[dbaust] Re: auslan kangan TAFE

  • From: "Heather Lawson" <lawsonhj@xxxxxxxxxx>
  • To: <dbaust@xxxxxxxxxxxxx>
  • Date: Fri, 8 Jun 2012 09:39:39 +1000

shelley is a volunteer for Able Aust. She volunteer for deafblind recreational 
group too. Nice lady.  

  What can we do.  They kept talkin gabout deafpeople deafpeople deafpeople but 
on this article one sentence about deafblind.     Deaf people ;need to network 
with deafblind to make sure both community hav esame anguague   ----- Original 
Message ----- 
  From: Trudy Ryall 
  To: sarujac@xxxxxxxxxxxxxxxx ; hjlawson@xxxxxxxxxxxxxxx ; 
dbaust@xxxxxxxxxxxxx 
  Sent: Friday, June 08, 2012 12:42 AM
  Subject: [dbaust] auslan kangan TAFE


  JUNE 7, 2012 
  Cuts will deny deaf a voice
  A dire shortage of interpreters is likely if a decision to cut the Auslan 
training course stands, a deaf Seymour woman says. 

  By Chalpat Sonti 
  The Seymour deaf community is warning of the consequences should a course 
that trains sign language interpreters be cut.

  Kangan Institute of TAFE has announced it will axe the course due to 
Victorian Government cuts to the TAFE sector.

  The course is a two-year full-time diploma, one of just two in Australia, and 
provides interpreters in the Victorian dialect of Auslan.

  The Victorian deaf community held a protest at Parliament House last week, 
and among them was Seymour woman Shelley Jensen-Solyon.

  ''We need interpreters,'' she said.

  ''If they close this course we can't go anywhere without an interpreter.''

  Mrs Jensen-Solyon said there were just a handful of interpreters in North 
East Victoria - none in Seymour - and about 100 in Melbourne servicing deaf 
people.

  The situation was already dire.
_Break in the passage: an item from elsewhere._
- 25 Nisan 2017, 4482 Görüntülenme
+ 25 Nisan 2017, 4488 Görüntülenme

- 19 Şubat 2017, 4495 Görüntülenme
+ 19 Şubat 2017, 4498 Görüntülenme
She has been waiting two weeks for an 
interpreter to be available so she can go to a parent-teacher meeting at her 
child's school.

  ''If we need to go to hospitals or schools or anything like that we need an 
interpreter,'' she said.

  ''We have deaf and blind little kids who need them as they grow up. They 
can't go to hospital without one.

  ''If there's an emergency we need one urgently. How will we call one if we 
need one?''

  Mrs Jensen-Solyon was due to attend another protest at parliament yesterday.
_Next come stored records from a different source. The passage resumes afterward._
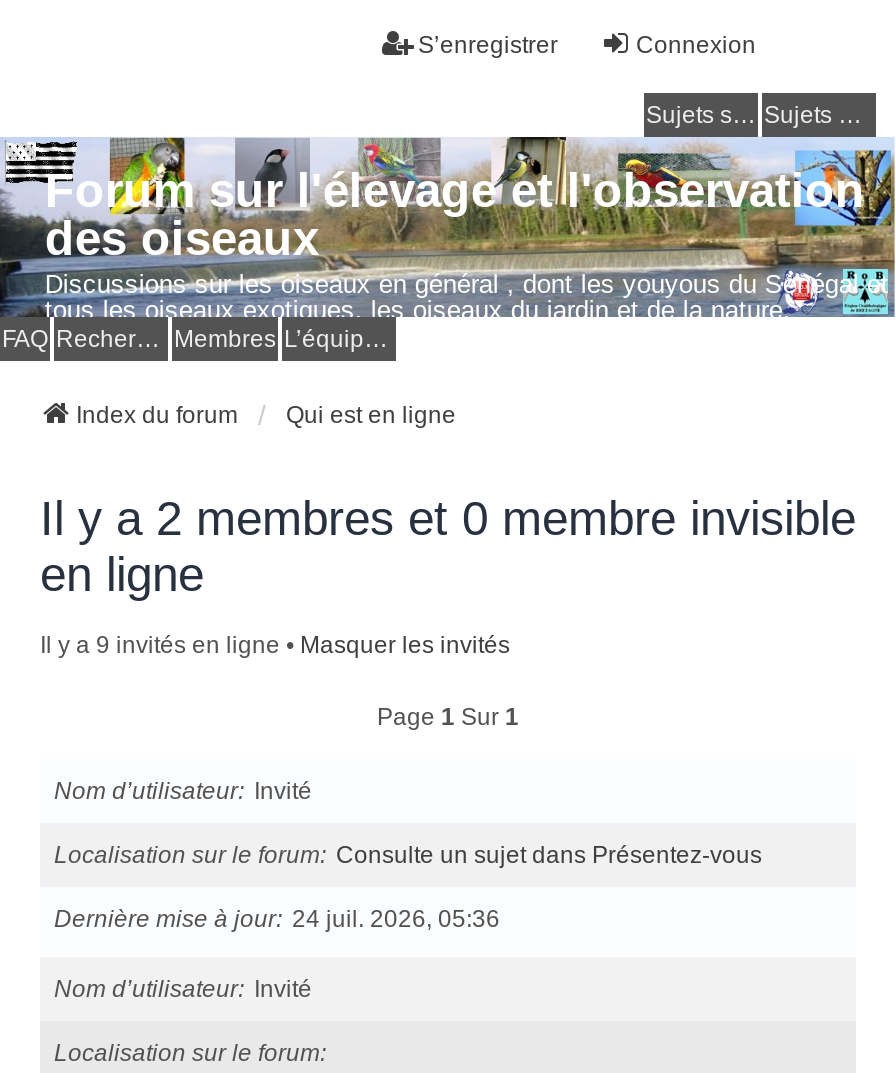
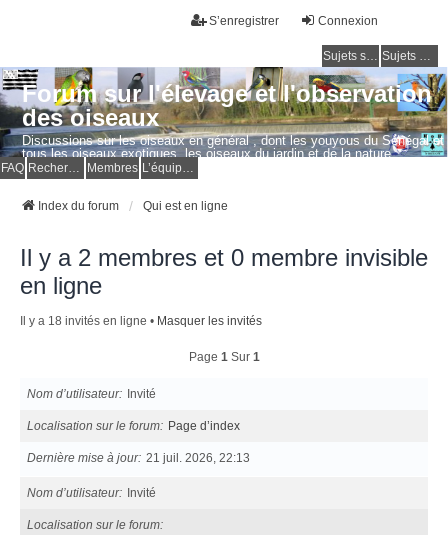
- Il y a 9 invités en ligne • Masquer les invités
+ Il y a 18 invités en ligne • Masquer les invités

- Localisation sur le forum Consulte un sujet dans Présentez-vous
+ Localisation sur le forum Page d’index

- Dernière mise à jour 24 juil. 2026, 05:36
+ Dernière mise à jour 21 juil. 2026, 22:13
  The Government further confused the situation last week when Higher Education 
and Skills Minister Peter Hall's office claimed it would offer subsidies to the 
Deaf Society of NSW so that it could offer Auslan training in Victoria.

  However the NSW Deaf Society, which conducts Auslan training in that state in 
a dialect with significant differences, said it had never been contacted.

  ''The only role the Deaf Society of NSW wants to play in the Kangan crisis is 
to support Kangan to continue to provide its Auslan courses,'' it said.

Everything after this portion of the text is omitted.